→ **Exercise aim**
Begin with the first line of the entries below and reproduce each line exactly, ending with the line that holds "html: <div>Login: Exchange".

[Collected data]

++++

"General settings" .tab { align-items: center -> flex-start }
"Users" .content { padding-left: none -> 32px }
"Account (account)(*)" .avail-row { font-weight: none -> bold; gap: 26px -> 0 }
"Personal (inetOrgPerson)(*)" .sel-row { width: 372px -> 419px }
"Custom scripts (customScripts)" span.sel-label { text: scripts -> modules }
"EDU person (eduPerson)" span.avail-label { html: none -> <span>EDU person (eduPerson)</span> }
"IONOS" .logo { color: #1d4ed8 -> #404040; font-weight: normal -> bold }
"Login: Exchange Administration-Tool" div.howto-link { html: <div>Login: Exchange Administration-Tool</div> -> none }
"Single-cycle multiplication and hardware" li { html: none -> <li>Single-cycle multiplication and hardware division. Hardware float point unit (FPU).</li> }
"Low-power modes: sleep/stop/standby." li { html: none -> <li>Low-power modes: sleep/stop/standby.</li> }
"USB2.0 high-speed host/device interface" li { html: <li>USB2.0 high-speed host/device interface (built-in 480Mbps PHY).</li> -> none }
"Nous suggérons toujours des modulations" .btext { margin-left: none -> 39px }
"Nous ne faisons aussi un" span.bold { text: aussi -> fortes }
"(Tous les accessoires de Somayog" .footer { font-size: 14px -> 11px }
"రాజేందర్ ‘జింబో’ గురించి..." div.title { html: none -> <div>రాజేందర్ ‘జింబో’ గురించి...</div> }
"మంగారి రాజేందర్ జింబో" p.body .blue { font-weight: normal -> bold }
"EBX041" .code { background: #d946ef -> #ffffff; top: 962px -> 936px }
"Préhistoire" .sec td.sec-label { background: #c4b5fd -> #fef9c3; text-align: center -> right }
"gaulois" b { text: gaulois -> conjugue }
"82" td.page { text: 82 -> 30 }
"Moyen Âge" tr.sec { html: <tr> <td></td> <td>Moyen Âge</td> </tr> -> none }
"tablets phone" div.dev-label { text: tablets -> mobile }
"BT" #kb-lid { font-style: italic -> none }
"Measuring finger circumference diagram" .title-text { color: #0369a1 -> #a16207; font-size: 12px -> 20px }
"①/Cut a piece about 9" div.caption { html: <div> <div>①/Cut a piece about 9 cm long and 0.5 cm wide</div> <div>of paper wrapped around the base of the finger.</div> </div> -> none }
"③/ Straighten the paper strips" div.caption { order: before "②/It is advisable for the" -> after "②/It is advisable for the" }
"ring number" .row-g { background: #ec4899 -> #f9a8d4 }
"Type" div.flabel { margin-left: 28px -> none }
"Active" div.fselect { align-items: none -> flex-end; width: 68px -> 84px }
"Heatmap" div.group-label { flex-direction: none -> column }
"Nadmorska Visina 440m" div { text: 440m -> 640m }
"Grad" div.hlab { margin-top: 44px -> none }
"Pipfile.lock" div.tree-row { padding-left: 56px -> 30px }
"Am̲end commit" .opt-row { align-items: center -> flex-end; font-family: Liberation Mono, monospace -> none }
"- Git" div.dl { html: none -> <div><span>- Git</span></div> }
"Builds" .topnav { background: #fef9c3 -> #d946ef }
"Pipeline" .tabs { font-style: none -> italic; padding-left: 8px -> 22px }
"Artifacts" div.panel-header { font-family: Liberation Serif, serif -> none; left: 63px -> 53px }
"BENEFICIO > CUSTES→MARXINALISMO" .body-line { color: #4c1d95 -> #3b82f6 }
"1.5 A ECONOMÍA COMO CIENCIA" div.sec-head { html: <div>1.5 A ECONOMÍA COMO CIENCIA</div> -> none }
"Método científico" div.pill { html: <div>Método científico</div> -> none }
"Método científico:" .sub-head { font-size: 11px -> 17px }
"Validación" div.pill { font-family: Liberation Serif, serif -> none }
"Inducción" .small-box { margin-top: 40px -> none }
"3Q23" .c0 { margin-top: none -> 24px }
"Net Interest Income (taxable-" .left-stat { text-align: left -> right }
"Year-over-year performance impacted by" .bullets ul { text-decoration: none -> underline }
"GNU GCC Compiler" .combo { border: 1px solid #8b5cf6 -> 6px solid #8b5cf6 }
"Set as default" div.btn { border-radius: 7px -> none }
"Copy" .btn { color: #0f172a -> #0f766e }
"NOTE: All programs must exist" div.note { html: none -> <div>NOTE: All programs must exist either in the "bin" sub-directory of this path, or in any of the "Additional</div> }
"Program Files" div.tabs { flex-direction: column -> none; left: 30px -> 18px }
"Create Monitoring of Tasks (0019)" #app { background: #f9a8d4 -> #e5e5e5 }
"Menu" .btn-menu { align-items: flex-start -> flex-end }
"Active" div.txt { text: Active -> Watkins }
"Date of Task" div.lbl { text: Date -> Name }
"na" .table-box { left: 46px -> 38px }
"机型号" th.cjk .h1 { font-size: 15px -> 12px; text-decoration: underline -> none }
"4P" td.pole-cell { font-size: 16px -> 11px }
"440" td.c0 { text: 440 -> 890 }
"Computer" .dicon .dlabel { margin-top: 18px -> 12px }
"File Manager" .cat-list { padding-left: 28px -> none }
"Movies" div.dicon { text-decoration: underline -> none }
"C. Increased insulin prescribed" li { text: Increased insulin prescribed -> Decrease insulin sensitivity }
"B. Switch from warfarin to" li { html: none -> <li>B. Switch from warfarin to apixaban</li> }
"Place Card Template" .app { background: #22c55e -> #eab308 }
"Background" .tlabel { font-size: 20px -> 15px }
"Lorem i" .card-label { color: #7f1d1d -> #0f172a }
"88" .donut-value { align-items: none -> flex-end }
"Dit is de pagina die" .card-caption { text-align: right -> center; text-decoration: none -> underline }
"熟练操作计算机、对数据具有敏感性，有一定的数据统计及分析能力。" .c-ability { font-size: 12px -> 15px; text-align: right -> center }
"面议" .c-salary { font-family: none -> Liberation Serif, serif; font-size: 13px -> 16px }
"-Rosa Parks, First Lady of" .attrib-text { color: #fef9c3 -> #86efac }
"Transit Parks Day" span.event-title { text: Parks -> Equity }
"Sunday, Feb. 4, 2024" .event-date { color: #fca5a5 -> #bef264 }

++++

→ **Reply to the exercise**
"General settings" .tab { align-items: center -> flex-start }
"Users" .content { padding-left: none -> 32px }
"Account (account)(*)" .avail-row { font-weight: none -> bold; gap: 26px -> 0 }
"Personal (inetOrgPerson)(*)" .sel-row { width: 372px -> 419px }
"Custom scripts (customScripts)" span.sel-label { text: scripts -> modules }
"EDU person (eduPerson)" span.avail-label { html: none -> <span>EDU person (eduPerson)</span> }
"IONOS" .logo { color: #1d4ed8 -> #404040; font-weight: normal -> bold }
"Login: Exchange Administration-Tool" div.howto-link { html: <div>Login: Exchange Administration-Tool</div> -> none }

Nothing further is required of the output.